HomeBrew on Mon Dec 13 17:31:02 2010 said:
neuropath on Mon Dec 13 16:00:54 2010 said:
...KO target gene not expressed in both WT and KO yet there are phenotypic/functional/transcriptional differences between the two.
This is a self-contradictory statement -- if a gene is not expressed in WT, how can knocking it out have any phenotypic effect? That is why I was asking about how you concluded it was not expressed in wild type...
That is the whole purpose of my post......to shed some light on this paradoxical phenomenon. Signal intensities from WT are either zero or negative values, just like KO. The data has been normalized.
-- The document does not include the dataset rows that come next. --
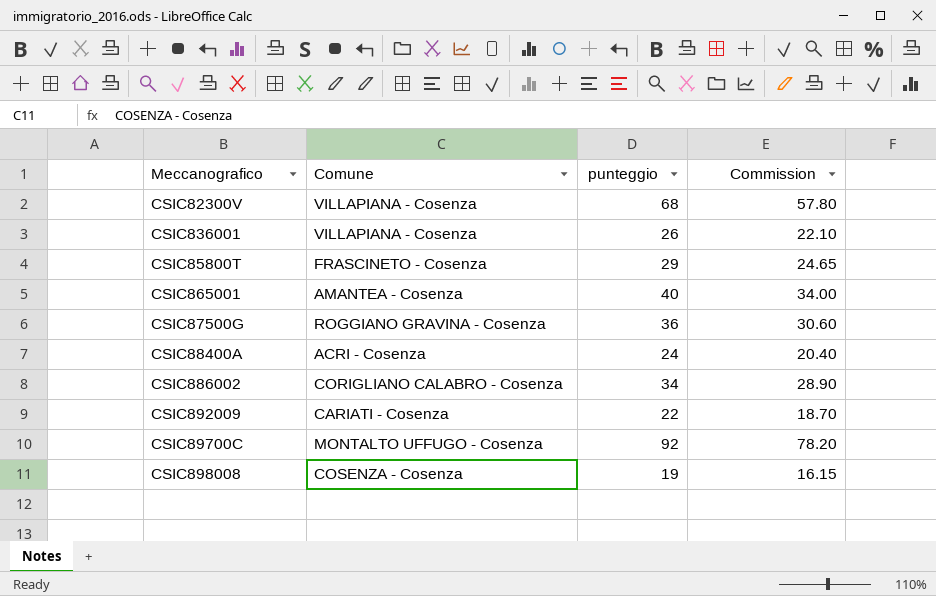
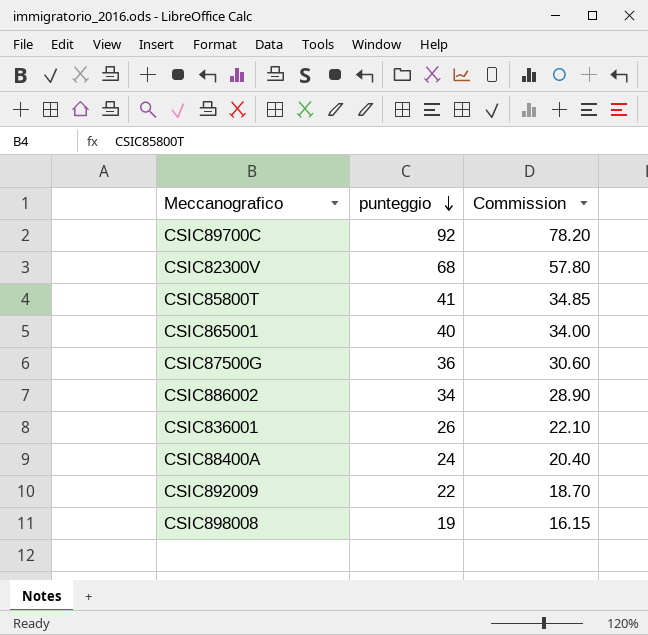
row order: none -> punteggio descending
column Comune | position: 2 -> none
CSIC85800T | punteggio: 29 -> 41
CSIC85800T | Commission: 24.65 -> 34.85

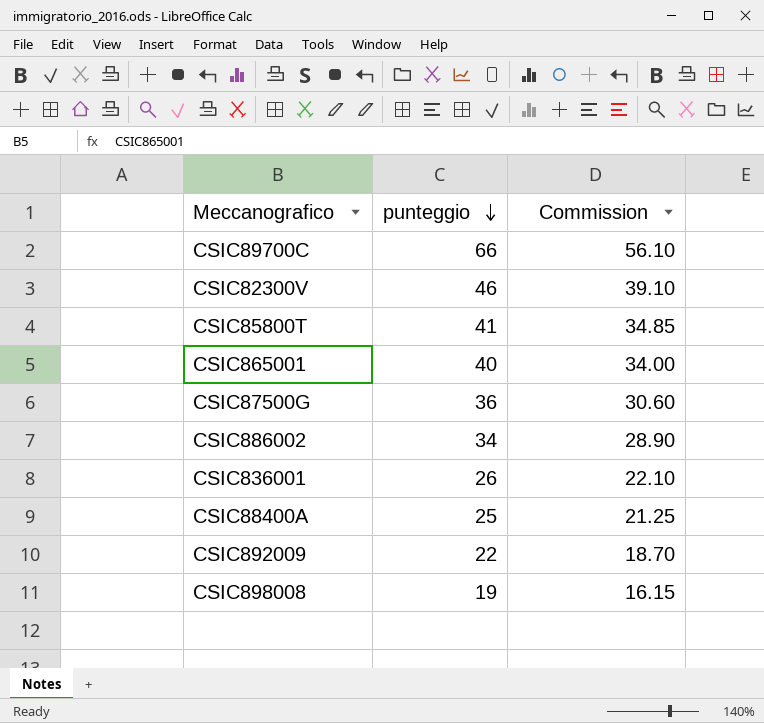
CSIC89700C | punteggio: 92 -> 66
CSIC89700C | Commission: 78.20 -> 56.10
CSIC82300V | punteggio: 68 -> 46
CSIC82300V | Commission: 57.80 -> 39.10
CSIC88400A | punteggio: 24 -> 25
CSIC88400A | Commission: 20.40 -> 21.25

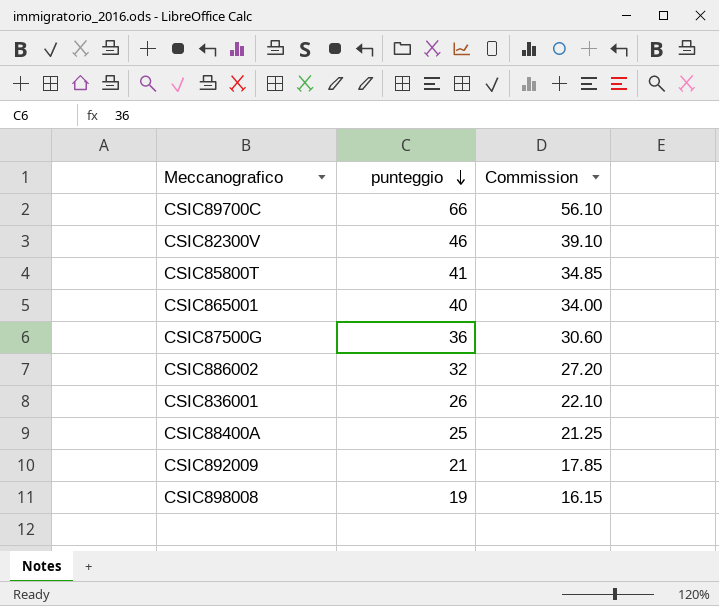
CSIC886002 | punteggio: 34 -> 32
CSIC886002 | Commission: 28.90 -> 27.20
CSIC892009 | punteggio: 22 -> 21
CSIC892009 | Commission: 18.70 -> 17.85

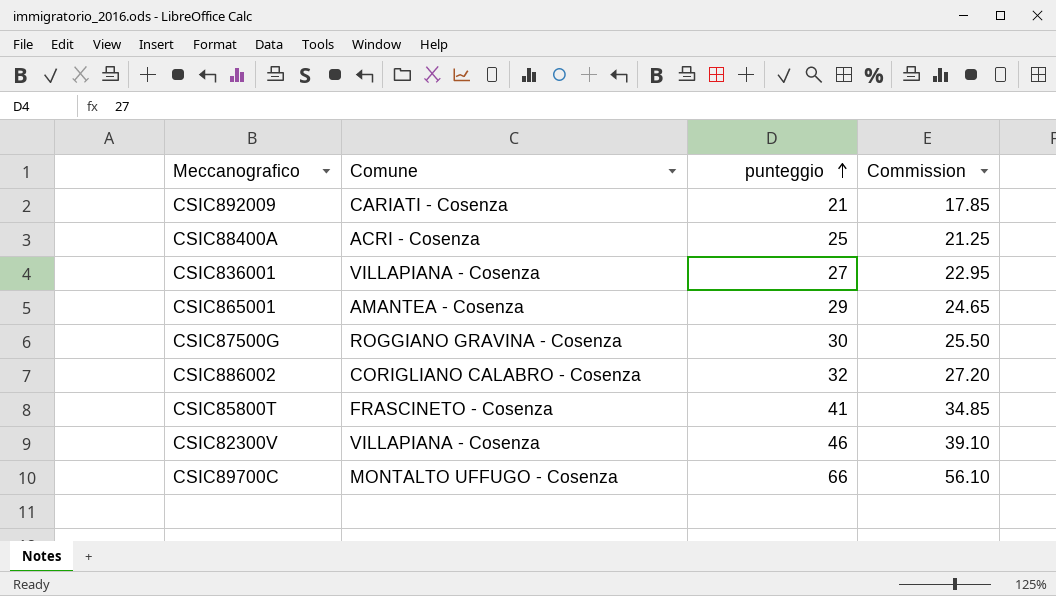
row order: punteggio descending -> punteggio ascending
column Comune | position: none -> 2
row CSIC898008: 19 | 16.15 -> none
CSIC836001 | punteggio: 26 -> 27
CSIC836001 | Commission: 22.10 -> 22.95
CSIC865001 | punteggio: 40 -> 29
CSIC865001 | Commission: 34.00 -> 24.65
CSIC87500G | punteggio: 36 -> 30
CSIC87500G | Commission: 30.60 -> 25.50

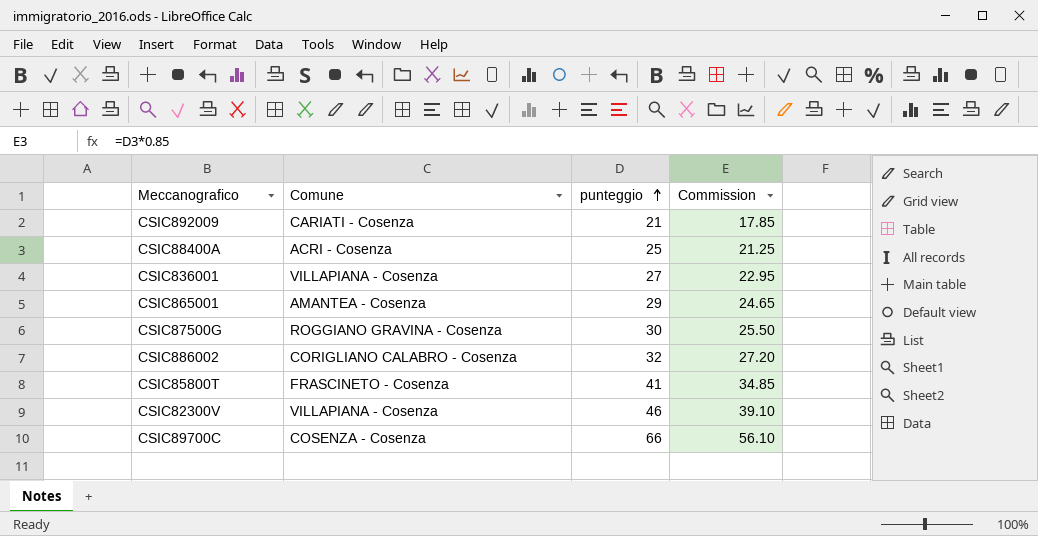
CSIC89700C | Comune: MONTALTO UFFUGO - Cosenza -> COSENZA - Cosenza

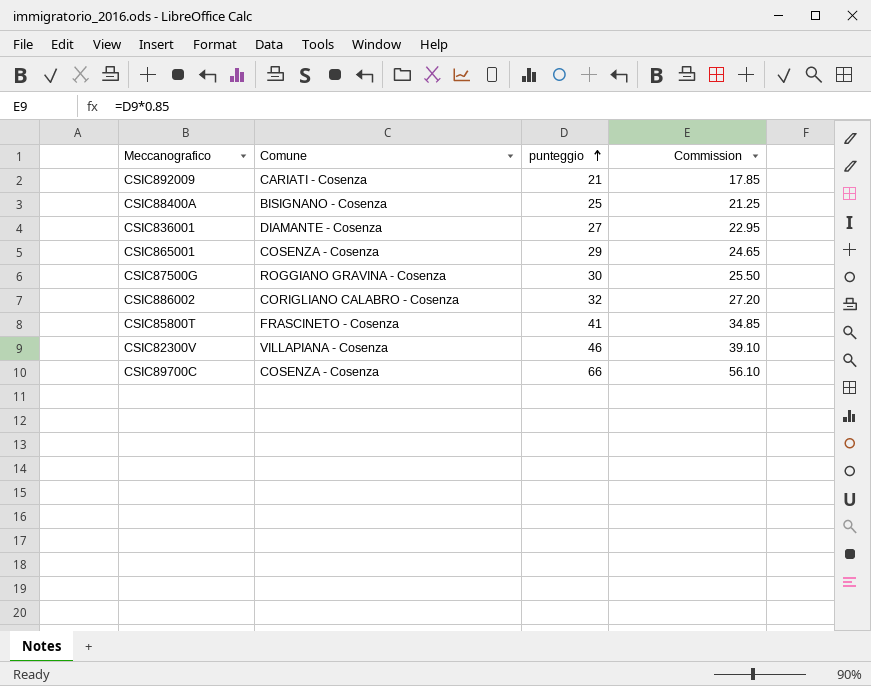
CSIC88400A | Comune: ACRI - Cosenza -> BISIGNANO - Cosenza
CSIC836001 | Comune: VILLAPIANA - Cosenza -> DIAMANTE - Cosenza
CSIC865001 | Comune: AMANTEA - Cosenza -> COSENZA - Cosenza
There has been a new development. I have found some papers to support my observation that this gene is not expressed in MEFs. This gives us some assurance about the validity of the microarray data. So the question remains......why are there differences in transcriptional profiles between WT and KO when the target gene is not even expressed in WT cells?
Did the papers you found also rely on microarray expression profiles to conclude that this gene is not expressed in wild type?
I can't get past the fact that if a gene is not expressed in wild type, then it can have no influence on wild type phenotype, thus knocking it out would also have no effect.
Perhaps the Illumina probes for this gene are faulty?